▶ Task goal: Could you filter the records below and keep only the lines with the word "right"?

(Beginning of Input data)

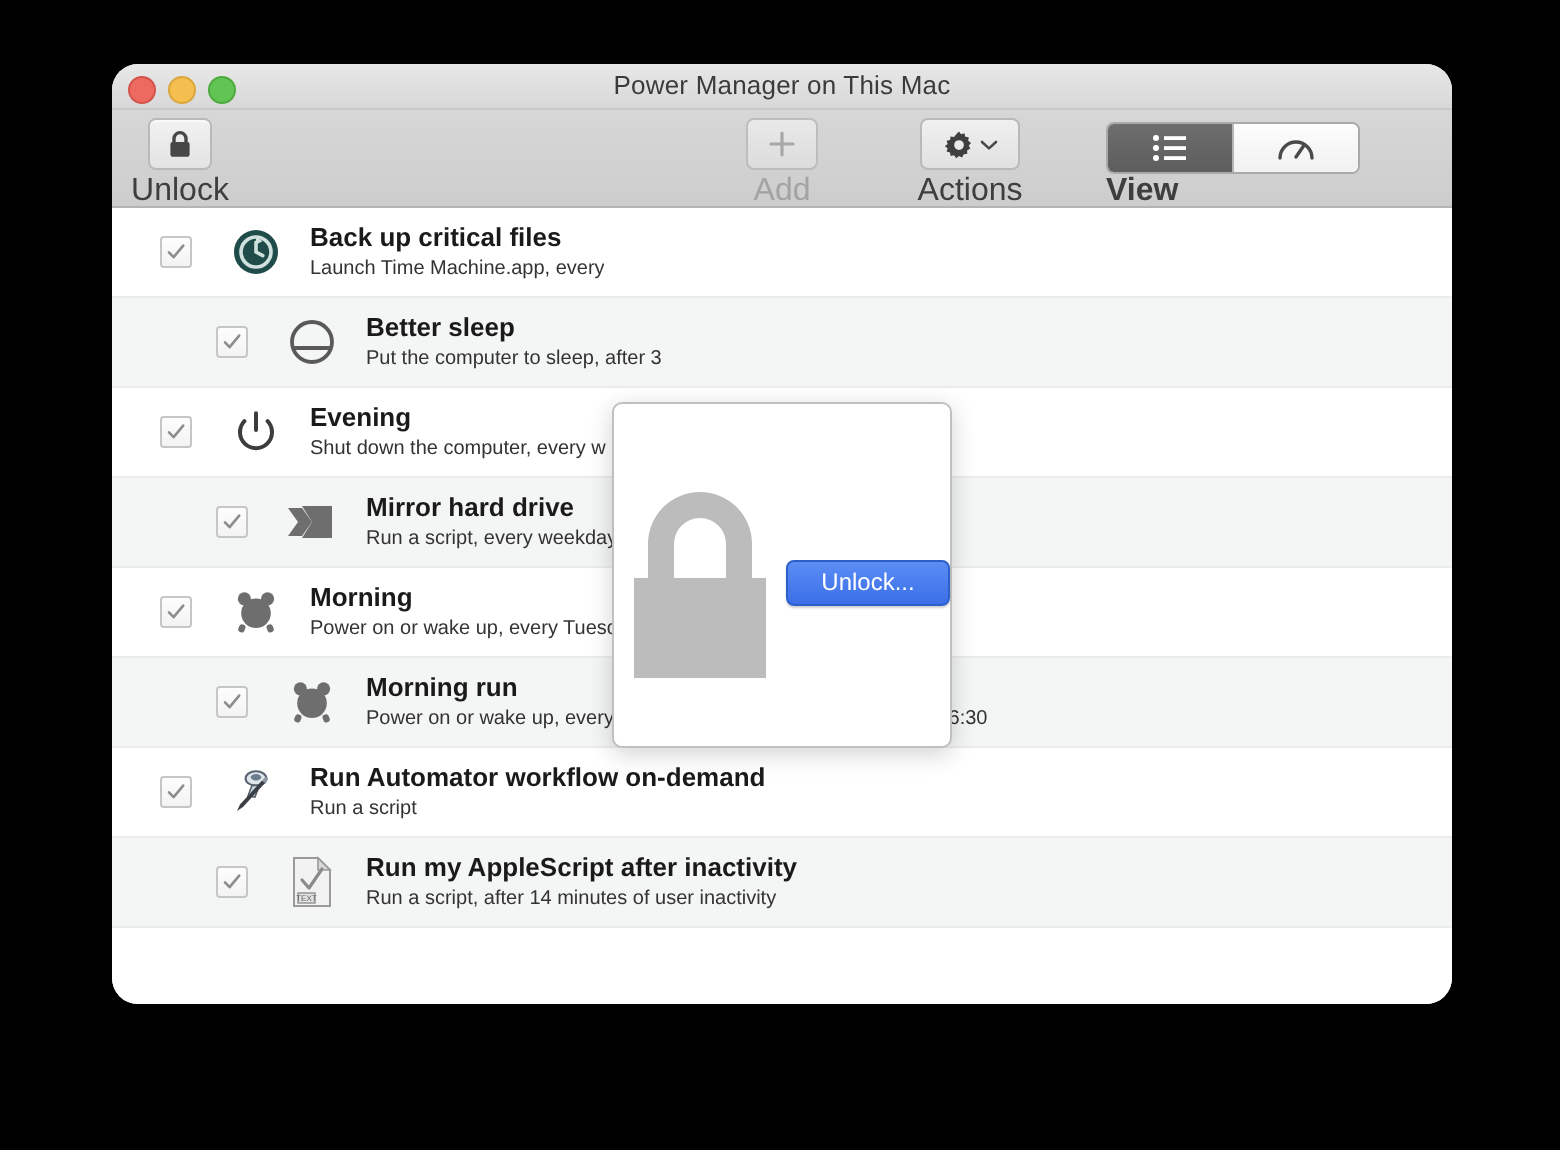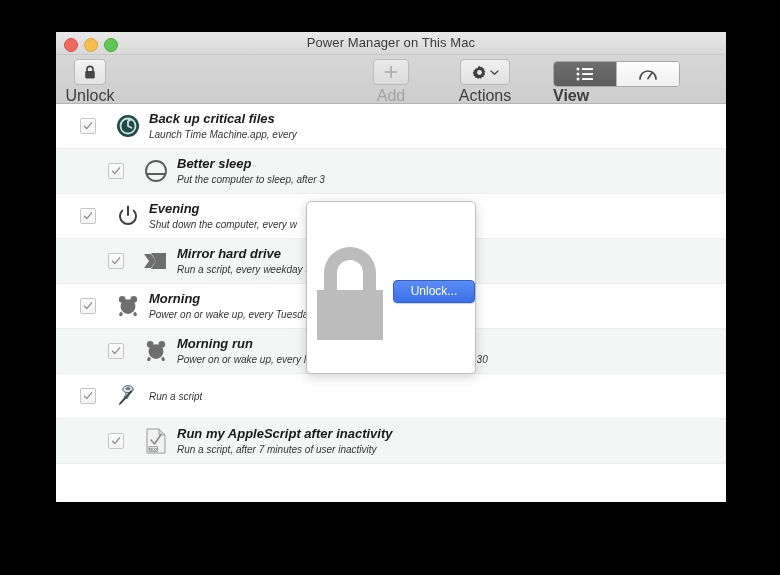--- a/index.html
+++ b/index.html
@@ -25,7 +25,7 @@
     top: 32px;
     width: 670px;
     height: 470px;
-    border-radius: 1px;
+    border-radius: 13px;
     background: #ffffff;
     box-shadow: 0 6px 26px rgba(0,0,0,0.55);
     overflow: hidden;

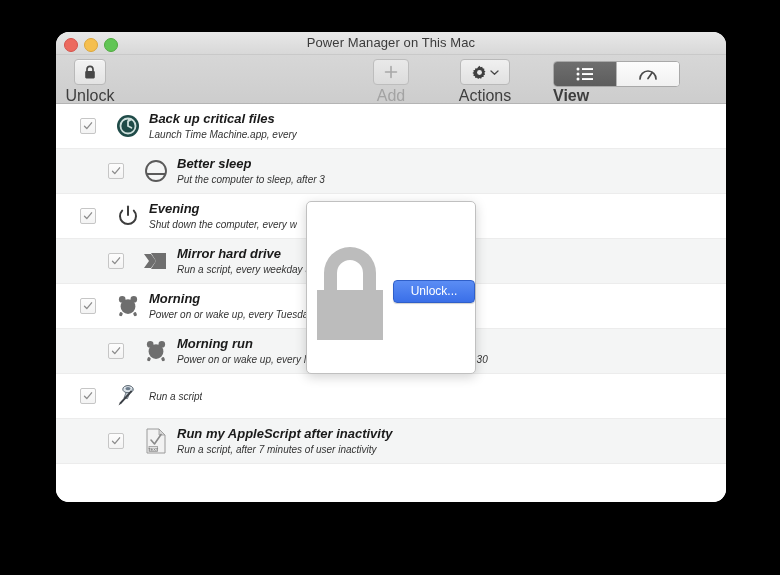--- a/index.html
+++ b/index.html
@@ -181,9 +181,8 @@
     justify-content: center;
   }
   .row-text {
-    margin-left: 8px;
+    margin-left: 14px;
     overflow: hidden;
-    font-style: italic;
   }
   .row-title {
     font-size: 13px;

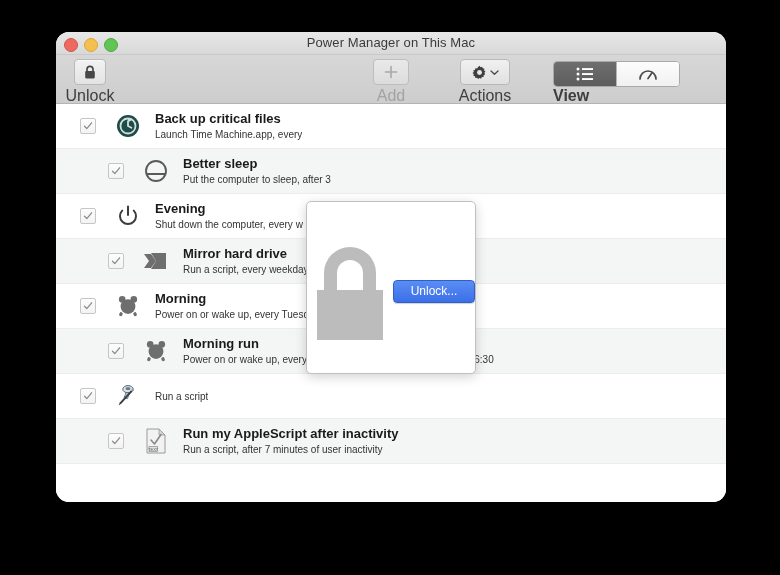--- a/index.html
+++ b/index.html
@@ -440,6 +440,7 @@
           </svg>
         </div>
         <div class="row-text">
+          <div class="row-title">Run Automator workflow on-demand</div>
           <div class="row-sub">Run a script</div>
         </div>
       </div>

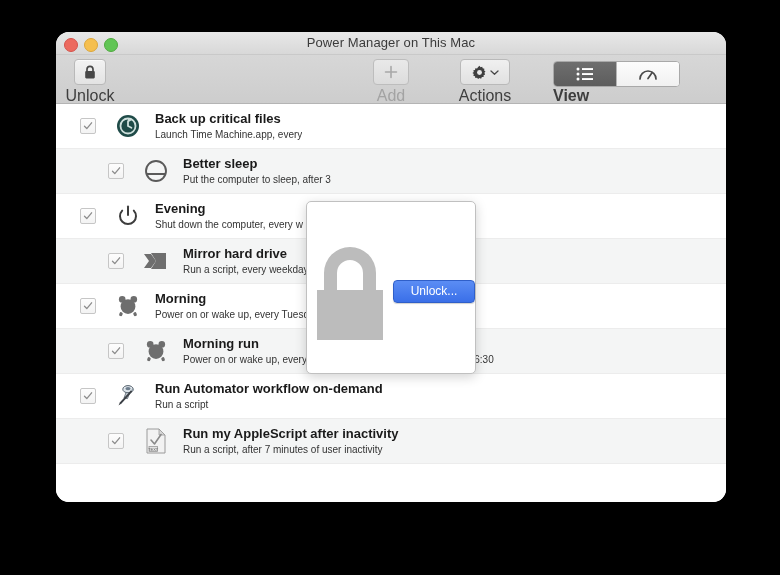--- a/index.html
+++ b/index.html
@@ -462,7 +462,7 @@
         </div>
         <div class="row-text">
           <div class="row-title">Run my AppleScript after inactivity</div>
-          <div class="row-sub">Run a script, after 7 minutes of user inactivity</div>
+          <div class="row-sub">Run a script, after 14 minutes of user inactivity</div>
         </div>
       </div>
 

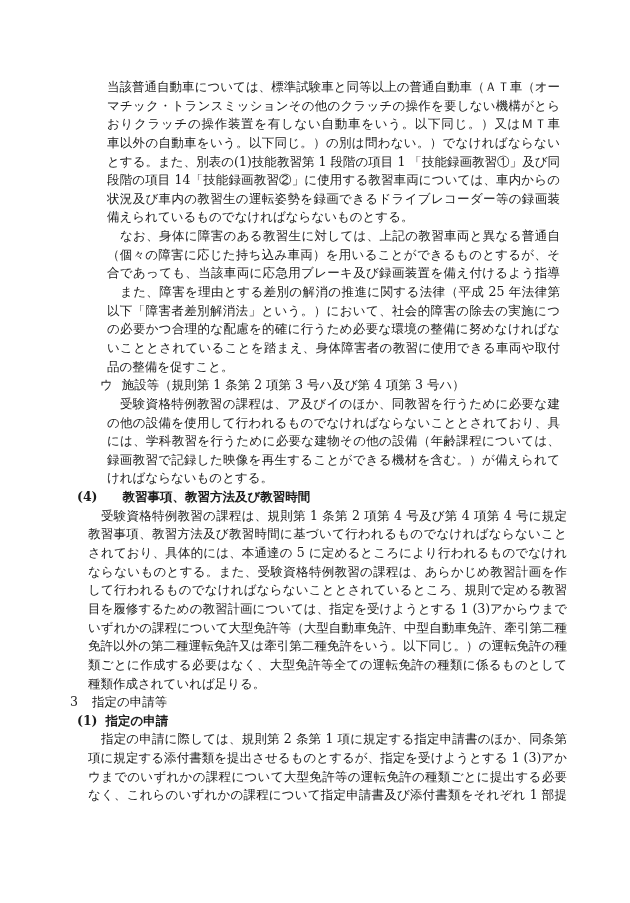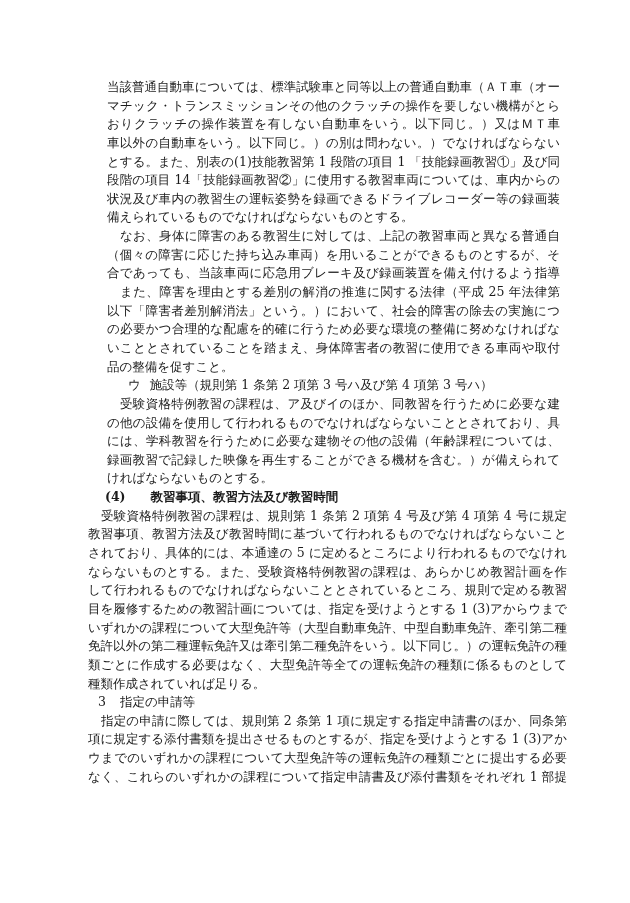--- a/index.html
+++ b/index.html
@@ -41,7 +41,7 @@
   .lv-h1   { padding-left:14px;font-weight:bold; }
   .lv-h2   { padding-left:37px; }
   .ind { text-indent:13px; }
-  .heading { text-align:right; text-align-last:left; white-space:nowrap;margin-left:28px; }
+  .heading { text-align:right; text-align-last:left; white-space:nowrap; }
   .marker { display:inline-block; }
   .lv-h0 .marker { margin-right:14px; }
   .lv-h1 .marker { margin-right:8px; }

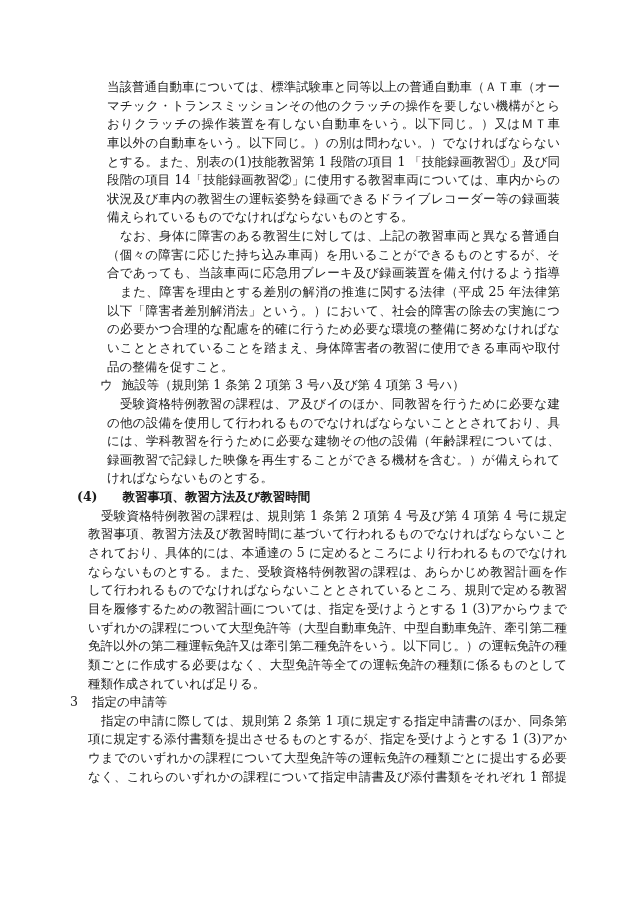--- a/index.html
+++ b/index.html
@@ -87,6 +87,7 @@
       <div class="line lv-mid">類ごとに作成する必要はなく、大型免許等全ての運転免許の種類に係るものとして 1</div>
       <div class="line lv-mid endline">種類作成されていれば足りる。</div>
       <div class="line lv-h0 heading"><span class="marker">3</span><span class="hlabel">指定の申請等</span></div>
+      <div class="line lv-h1 heading"><span class="marker">(1)</span><span class="hlabel">指定の申請</span></div>
       <div class="line lv-mid ind">指定の申請に際しては、規則第 2 条第 1 項に規定する指定申請書のほか、同条第 2</div>
       <div class="line lv-mid">項に規定する添付書類を提出させるものとするが、指定を受けようとする 1 (3)アから</div>
       <div class="line lv-mid">ウまでのいずれかの課程について大型免許等の運転免許の種類ごとに提出する必要は</div>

(End of Input data)

▶ Exercise response:
-  .heading { text-align:right; text-align-last:left; white-space:nowrap;margin-left:28px; }
+  .heading { text-align:right; text-align-last:left; white-space:nowrap; }
   .lv-h0 .marker { margin-right:14px; }
   .lv-h1 .marker { margin-right:8px; }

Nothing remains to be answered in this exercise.